趣味の店

shumi
街歩きをしているとたまに見かけるのが「趣味の店、○○」という店だ。趣味の店というのは、たいてい店主が好きなスポーツやカルチャー、あるいは特定の地域の洋服や雑貨を扱っている場合が多い。いずれの場合も一家言ありそうな店主が店の奥に鎮座していそうで非常に敷居が高く、また、店全体の雰囲気もどこか俗世から離れ、世の中を上から見下ろしたようなオーラを纏っているように感じる。
この神戸の南京町でみつけた店は、その名も「喫茶しゅみ」。
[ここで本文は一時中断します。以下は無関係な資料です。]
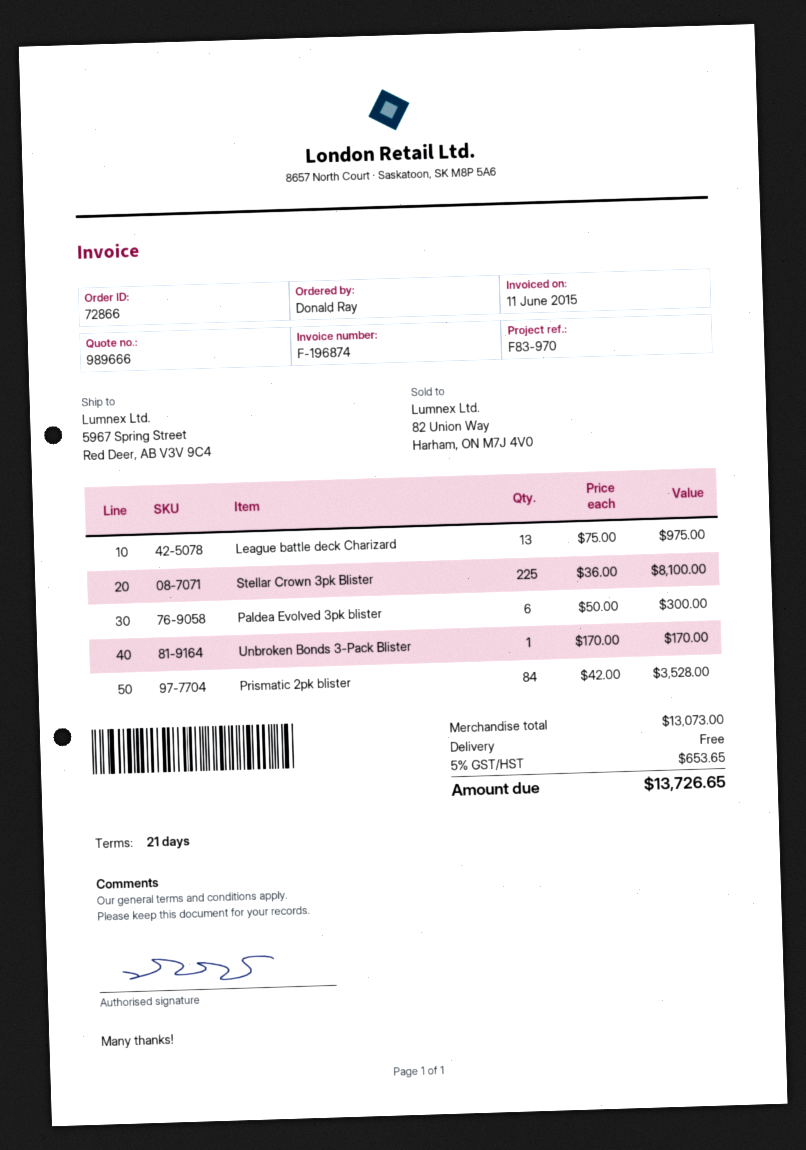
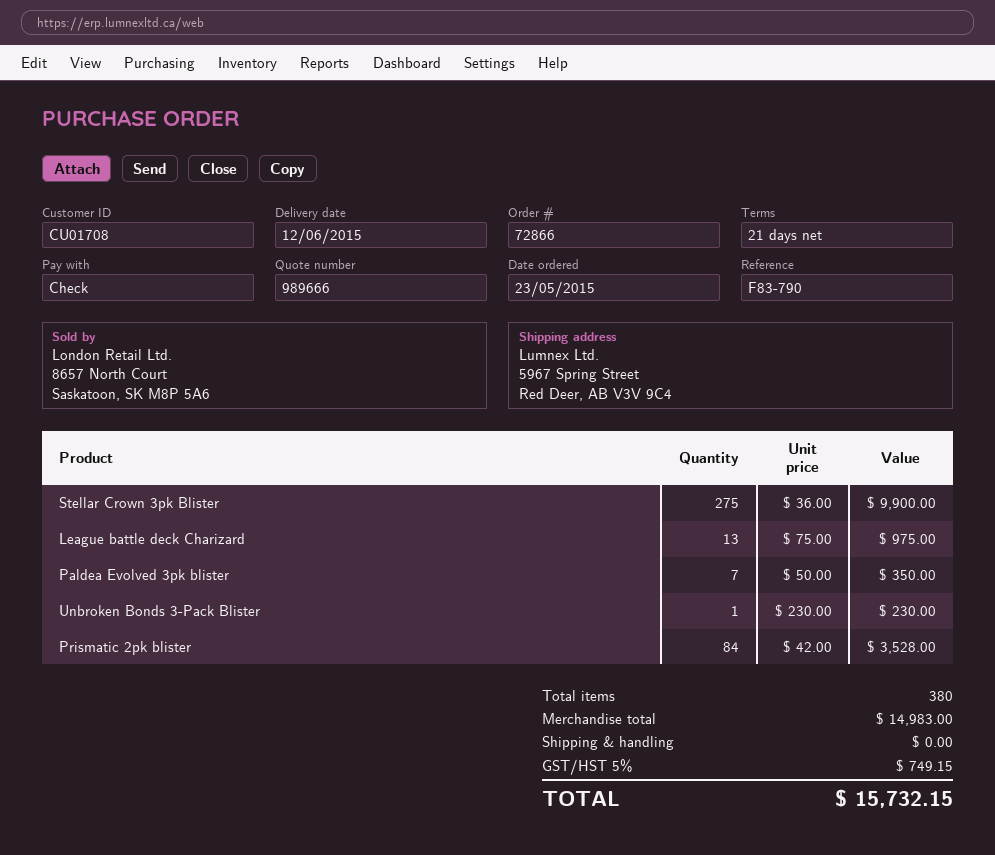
reference: F83-970 -> F83-790
Stellar Crown 3pk Blister: 225 x 36.00 = 8100.00 -> 275 x 36.00 = 9900.00
Paldea Evolved 3pk blister: 6 x 50.00 = 300.00 -> 7 x 50.00 = 350.00
Unbroken Bonds 3-Pack Blister: 1 x 170.00 = 170.00 -> 1 x 230.00 = 230.00
subtotal: 13073.00 -> 14983.00
tax: 5% = 653.65 -> 5% = 749.15
total: 13726.65 -> 15732.15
喫茶店である。看板を良く見ると、漢字で「須彌」と書いてある。調べてみると「須彌」とは須弥山(しゅみせん)という山の略で、須弥山とは古代インドの世界観で中心にあるとされている山のようだ。
その須弥山の土台となっている部分を金輪際(こんりんざい)と呼び、翻って、物事の最初から最後という意味になったそうなのである。
この「喫茶しゅみ」のオーナーはどのような想いでこの店名を付けたのであろうか。趣味との掛詞なのか、港町の喫茶店という場に金輪際の出会いの意味を込めたのか、はたまた純粋に辿り着くことのない遠くのインドの山に想いを馳せたのか。謎は深まるばかりである。